Regia di Noémie Merlant vedi scheda film
Una fesseria solenne.
Un thriller erotico femminista, con tinte da porno horror, che delude ampiamente le pur ottime attese. Che vengono rispettate solo all’inizio: la simpatica, sana, adorabile follia delle tre amiche faceva ben sperare. Saranno squilibrate, ma almeno sono autentiche, e amano la vita, a loro modo.
Ma il film, che non dura poi tanto (un’ora e 40 circa), arriva già al climax poco prima della metà: dopo di che, la parabola discendente è impressionante, per via di una insignificanza palese.

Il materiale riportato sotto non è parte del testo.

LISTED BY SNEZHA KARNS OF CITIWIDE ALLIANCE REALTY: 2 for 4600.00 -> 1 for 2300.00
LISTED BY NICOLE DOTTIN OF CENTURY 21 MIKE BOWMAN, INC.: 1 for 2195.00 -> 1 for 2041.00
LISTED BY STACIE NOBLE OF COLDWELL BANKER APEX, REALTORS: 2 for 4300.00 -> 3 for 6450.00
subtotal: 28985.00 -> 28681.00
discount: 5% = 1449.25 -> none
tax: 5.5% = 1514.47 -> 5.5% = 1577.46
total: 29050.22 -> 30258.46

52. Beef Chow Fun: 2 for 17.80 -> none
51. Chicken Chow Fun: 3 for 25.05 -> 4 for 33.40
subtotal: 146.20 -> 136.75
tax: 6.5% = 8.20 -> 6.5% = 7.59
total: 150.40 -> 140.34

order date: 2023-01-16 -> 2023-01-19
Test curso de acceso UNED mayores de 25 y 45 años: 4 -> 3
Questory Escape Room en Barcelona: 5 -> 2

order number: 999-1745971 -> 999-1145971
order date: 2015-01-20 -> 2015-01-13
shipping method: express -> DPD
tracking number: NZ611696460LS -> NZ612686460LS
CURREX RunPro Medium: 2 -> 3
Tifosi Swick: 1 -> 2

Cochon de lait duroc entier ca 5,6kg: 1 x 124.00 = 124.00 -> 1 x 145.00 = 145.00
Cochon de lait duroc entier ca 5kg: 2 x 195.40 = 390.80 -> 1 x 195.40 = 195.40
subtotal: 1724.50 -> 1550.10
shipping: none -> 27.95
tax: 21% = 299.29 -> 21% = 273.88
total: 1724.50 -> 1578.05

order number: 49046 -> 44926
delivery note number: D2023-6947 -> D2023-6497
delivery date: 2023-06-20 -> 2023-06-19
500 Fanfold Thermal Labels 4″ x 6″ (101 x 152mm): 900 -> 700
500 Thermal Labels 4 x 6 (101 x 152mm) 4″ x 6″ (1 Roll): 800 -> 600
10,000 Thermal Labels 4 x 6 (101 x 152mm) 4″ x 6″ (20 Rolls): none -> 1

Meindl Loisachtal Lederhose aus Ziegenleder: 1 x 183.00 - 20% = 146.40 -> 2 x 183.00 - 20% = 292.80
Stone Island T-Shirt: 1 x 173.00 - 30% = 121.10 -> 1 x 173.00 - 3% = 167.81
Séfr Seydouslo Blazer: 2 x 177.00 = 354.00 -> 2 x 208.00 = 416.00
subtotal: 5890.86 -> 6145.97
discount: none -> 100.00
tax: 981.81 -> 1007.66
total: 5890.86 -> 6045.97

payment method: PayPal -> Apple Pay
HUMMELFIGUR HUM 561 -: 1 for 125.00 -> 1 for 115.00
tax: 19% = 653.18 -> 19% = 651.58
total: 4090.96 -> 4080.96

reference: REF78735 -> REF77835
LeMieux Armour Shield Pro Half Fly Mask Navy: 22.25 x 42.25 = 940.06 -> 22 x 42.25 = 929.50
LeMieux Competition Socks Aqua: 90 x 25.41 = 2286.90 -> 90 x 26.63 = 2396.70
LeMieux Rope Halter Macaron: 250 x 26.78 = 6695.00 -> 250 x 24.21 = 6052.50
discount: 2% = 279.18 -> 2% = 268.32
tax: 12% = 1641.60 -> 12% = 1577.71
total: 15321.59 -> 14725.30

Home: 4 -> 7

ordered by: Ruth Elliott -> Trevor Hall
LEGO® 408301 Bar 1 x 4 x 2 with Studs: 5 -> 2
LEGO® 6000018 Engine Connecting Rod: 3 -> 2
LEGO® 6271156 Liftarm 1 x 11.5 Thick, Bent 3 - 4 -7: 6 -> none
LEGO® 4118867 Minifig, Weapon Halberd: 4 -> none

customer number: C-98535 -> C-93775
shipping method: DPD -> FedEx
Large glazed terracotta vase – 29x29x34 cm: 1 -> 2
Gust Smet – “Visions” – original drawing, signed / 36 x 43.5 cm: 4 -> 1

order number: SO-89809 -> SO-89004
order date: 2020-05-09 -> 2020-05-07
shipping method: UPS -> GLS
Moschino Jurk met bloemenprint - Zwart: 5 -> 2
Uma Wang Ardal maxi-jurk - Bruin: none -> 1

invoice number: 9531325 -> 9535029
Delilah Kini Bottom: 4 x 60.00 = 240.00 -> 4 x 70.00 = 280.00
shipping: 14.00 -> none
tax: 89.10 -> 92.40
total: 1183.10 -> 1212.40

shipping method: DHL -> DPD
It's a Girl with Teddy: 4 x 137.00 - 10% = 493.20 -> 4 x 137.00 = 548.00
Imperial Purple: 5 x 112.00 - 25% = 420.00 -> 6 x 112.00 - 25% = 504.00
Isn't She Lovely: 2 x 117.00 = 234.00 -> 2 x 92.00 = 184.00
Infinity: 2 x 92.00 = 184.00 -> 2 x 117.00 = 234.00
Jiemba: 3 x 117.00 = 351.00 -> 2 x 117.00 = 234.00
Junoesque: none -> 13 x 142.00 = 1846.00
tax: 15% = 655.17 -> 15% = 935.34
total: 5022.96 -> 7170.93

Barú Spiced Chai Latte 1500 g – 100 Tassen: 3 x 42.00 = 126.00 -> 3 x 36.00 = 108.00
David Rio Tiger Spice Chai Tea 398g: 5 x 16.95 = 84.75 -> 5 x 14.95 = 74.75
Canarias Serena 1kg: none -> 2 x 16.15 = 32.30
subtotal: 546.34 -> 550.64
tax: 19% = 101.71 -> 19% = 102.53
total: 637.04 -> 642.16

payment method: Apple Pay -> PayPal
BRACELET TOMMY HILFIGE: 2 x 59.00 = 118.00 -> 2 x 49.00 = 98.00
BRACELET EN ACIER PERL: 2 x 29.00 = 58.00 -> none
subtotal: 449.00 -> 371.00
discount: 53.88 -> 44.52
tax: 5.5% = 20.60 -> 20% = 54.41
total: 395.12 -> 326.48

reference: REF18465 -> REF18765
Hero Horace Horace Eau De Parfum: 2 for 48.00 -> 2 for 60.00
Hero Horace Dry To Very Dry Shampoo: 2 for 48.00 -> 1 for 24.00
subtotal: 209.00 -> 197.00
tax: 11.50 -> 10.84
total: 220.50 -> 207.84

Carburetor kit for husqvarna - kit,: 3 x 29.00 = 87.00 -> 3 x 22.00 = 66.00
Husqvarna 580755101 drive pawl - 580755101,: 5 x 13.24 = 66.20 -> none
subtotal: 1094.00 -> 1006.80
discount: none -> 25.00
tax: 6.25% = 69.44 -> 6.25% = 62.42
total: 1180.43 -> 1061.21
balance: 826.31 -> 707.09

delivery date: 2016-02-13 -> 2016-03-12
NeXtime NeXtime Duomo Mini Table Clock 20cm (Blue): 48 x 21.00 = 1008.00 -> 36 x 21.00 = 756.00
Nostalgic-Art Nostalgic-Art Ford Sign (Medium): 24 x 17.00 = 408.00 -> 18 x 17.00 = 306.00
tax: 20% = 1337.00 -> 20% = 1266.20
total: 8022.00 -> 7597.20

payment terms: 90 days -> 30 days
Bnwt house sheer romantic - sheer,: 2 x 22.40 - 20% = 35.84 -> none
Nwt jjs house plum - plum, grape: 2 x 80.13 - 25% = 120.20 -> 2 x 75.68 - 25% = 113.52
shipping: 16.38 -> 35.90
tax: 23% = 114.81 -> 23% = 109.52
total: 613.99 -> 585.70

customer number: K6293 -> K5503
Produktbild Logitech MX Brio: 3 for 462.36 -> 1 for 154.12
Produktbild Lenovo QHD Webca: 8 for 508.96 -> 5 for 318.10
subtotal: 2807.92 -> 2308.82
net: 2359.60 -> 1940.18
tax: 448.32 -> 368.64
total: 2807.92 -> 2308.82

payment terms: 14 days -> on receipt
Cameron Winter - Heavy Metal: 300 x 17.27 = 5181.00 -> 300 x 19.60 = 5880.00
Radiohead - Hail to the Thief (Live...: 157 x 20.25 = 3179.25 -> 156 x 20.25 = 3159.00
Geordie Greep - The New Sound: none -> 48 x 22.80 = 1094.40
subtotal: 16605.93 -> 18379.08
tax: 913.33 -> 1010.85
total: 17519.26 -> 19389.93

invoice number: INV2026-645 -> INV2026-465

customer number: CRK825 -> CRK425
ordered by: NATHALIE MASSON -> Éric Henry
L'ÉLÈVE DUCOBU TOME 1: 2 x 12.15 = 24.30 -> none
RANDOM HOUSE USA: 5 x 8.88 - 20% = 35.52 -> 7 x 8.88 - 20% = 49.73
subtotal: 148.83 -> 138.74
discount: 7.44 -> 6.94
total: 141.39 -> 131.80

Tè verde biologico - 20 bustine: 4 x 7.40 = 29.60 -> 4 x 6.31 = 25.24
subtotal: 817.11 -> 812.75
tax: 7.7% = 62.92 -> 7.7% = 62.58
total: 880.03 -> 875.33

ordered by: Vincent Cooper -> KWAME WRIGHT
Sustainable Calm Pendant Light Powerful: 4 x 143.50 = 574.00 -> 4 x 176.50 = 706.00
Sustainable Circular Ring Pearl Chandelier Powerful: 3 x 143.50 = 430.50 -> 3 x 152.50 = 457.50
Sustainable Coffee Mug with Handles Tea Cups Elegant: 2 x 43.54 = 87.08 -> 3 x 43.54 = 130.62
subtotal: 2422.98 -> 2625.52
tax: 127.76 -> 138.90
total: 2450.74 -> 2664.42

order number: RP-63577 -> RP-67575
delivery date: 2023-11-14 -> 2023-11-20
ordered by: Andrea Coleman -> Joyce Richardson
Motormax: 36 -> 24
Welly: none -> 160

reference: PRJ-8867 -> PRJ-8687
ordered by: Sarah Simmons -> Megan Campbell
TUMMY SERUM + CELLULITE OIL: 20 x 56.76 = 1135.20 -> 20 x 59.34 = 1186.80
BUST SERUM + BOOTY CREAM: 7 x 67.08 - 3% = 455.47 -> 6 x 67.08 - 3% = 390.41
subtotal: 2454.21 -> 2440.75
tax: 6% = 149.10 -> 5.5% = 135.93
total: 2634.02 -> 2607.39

La gestione stessa del messaggio femminista è abbastanza commerciale: tutte le donne si ritrovano degli uomini pazzi, che usano loro violenza fisica e psicologica. Non che ciò sia impossibile, anzi, e purtroppo, come la storia insegna: ma che la caratterizzazione sia così schematica, è abbastanza forzato e semplicistico (il marito che la donna nera uccide; il belloccio che alla fine vuole solo usare le donne per scopi sessuali; il marito dell’attrice che la controlla psicologicamente in ogni modo, e lei gli si ribella abortendo…).
È che la sceneggiatura è scritta male da colei che qui è anche attrice, nonché regista – la Merlant – e dalla Sciamma. Pur avendo dei pregi, i difetti balzano molto di più all’occhio. Ciò si nota anche dalla pochezza della gestione del sogno/ossessione della scrittrice (specie in merito alla riapparizione dei morti).
Come anche dallo sfruttamento di cliché triti della scrittura drammaturgica di questa età ormai sempre più capitalista, da almeno 50 anni: guarda caso, i protagonisti sono i classici sogni dell’immaginario del lavoro culturale ai giorni nostri, ma infatti privi di un minimo di indispensabile senso critico. Ovvero: una scrittrice che sogna il successo (senza che si possa affatto capire se lo meriti, almeno lontanamente); un’attricetta che esibisce il corpo, in produzioni televisive (e dunque di bassa tacca), sperando anche lei che basti per avere il successo; una camgirl, che usa il corpo ingannando il pubblico alla maniera pornografica, sperando anche lei che le basti per avere il successo. E, nel mondo alla rovescia in cui viviamo, infatti quest’ultima ha più la consapevolezza di arrivarci, al successo, rispetto alle due amiche, che effettivamente hanno però velleità maggiori – e non ci voleva tanto- : proprio grazie alla svendita del proprio corpo; e, in ultima analisi, della propria dignità.
Chi scrive, poi non può certo essere tacciato di moralismo (nel senso autentico del termine); ma, inoltre, è altresì evidente che tutta quella esibizione di tette (la cui grazia, da uomo eterosessuale, non si può che apprezzare) non aiuti la causa femminista intentata dalle autrici. Esattamente come le scorregge cui si abbandona di continuo una delle protagoniste; e, soprattutto, come le continue provocazioni che le donne fanno agli uomini desiderati, intaccando la propria dignità.
In tale senso, è illuminante la penosa presa in giro che la semi-pornoattrice – la più vissuta delle tre amiche, che ammicca senza però andare sempre al “dunque”, come chiaramente però promette – fa ad un cassiere, accusato implicitamente da lei di non essere abbastanza sveglio sotto il profilo erotico.
Ma non vanno dimenticati vari pregi, oltre a una certa – iniziale, come detto – effervescenza della sceneggiatura: buoni sono anche recitazione media, costumi, fotografia, montaggio. Quindi non poco, certo.
Ma il peggio prevale: il demenziale, unito al morboso, fa pena, culturalmente e umanamente. Però fa cassetta.